Ognuna di queste dinamiche di cambiamento e di trasformazione provoca domande specifiche e “irritazioni” (Maturana,Varela 1980) non sempre “processate” positivamente dall’interno del sistema formativo e delle sue diverse articolazioni, e quindi disagi reali negli attori educativi, a cui solo le metodologie e le pratiche della qualità sembrano fornire risposte efficaci.

È evidente, infatti, che se si affidano al sistema formativo finalità di sviluppo continuo della persona umana nelle diverse età e nei diversi contesti, obiettivi di apprendimento sul piano delle conoscenze e delle competenze, compiti di integrazione sociale e lavorativa dei giovani, esigenze di sviluppo economico  e sociale sia collettivo che individuale, allora occorre contemperare l’approccio pedagogico-didattico con l’approccio socio-economico, distinguendo però la “qualità dell’educazione”, dalla “qualità dell’istruzione” e dalla “qualità della formazione”, con le loro diverse caratteristiche strutturali e funzionali.

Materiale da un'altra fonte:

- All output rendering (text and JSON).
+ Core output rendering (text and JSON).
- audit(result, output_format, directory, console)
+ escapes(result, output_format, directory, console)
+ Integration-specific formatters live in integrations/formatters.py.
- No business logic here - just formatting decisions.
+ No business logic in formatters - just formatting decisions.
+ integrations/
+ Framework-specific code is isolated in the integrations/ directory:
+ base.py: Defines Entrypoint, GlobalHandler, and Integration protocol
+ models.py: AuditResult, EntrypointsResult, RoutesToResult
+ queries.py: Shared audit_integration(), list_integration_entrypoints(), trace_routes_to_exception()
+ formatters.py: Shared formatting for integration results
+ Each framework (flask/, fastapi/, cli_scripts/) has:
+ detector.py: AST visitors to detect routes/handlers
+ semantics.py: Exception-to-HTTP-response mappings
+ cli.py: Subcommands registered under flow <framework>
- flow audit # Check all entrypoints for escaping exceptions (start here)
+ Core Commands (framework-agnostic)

Non potendo aprire in questo breve contributo una indagine lessicografica sui nodi semantici implicati nell’educare, nell’istruire e nel formare – rimando fra gli altri a Fabre (2000) e al testo miscellaneo da me curato Educazione versus Formazione (2004) – assumiamo come approccio pedagogico sistemico l’integrazione di un triplice progressivo movimento orientato a:

  • sviluppare fisicamente, intellettualmente e moralmente l’intera personalità di ogni individuo (educazione);
  • trasmettere-costruire conoscenze e saperi, contenuti e metodi, favorendo apprendimenti nei contesti formali e non formali (istruzione);
  • integrare i saperi nelle pratiche lavorativo-professionali e nei contesti informali della vita, conciliando sviluppo personale e adattamento sociale (formazione)

 

 


 

BIBLIOGRAFIA

Corsi, Sistemi che apprendono, Pensa Multimedia, Lecce 1997.
Demetrio, D. Fabbri, S. Gherardi, Apprendere nelle organizzazioni, NIS, Roma 1984.
M. Fabre, Epistemologia della formazione, Clueb, Bologna 2000.
L. Galliani (a cura di), Educazione versus Formazione, Edizioni Scientifiche Italiane, Napoli 2004.
G. Lanzara, F. Pardi, L’interpretazione della complessità, Guida Editori, Napoli 1980, p. 81.
N. Luhmann, Potere e complessità-sociale, Etas Kompass, Milano 1979.
H.R. Maturana, F. Varela, Autopoiesi e cognizione (1980), Marsilio, Venezia 1985.
P. Romei, La scuola come organizzazione, F. Angeli, Milano 1993.
P. Romei, Autonomia e progettualità. La scuola come laboratorio di gestione della complessità sociale, La Nuova Italia, Firenze 1995.
K. Weick, Le organizzazioni scolastiche come sistemi a legame debole, in S. Zan, Logiche di azione organizzativa, Il Mulino, Bologna 1988.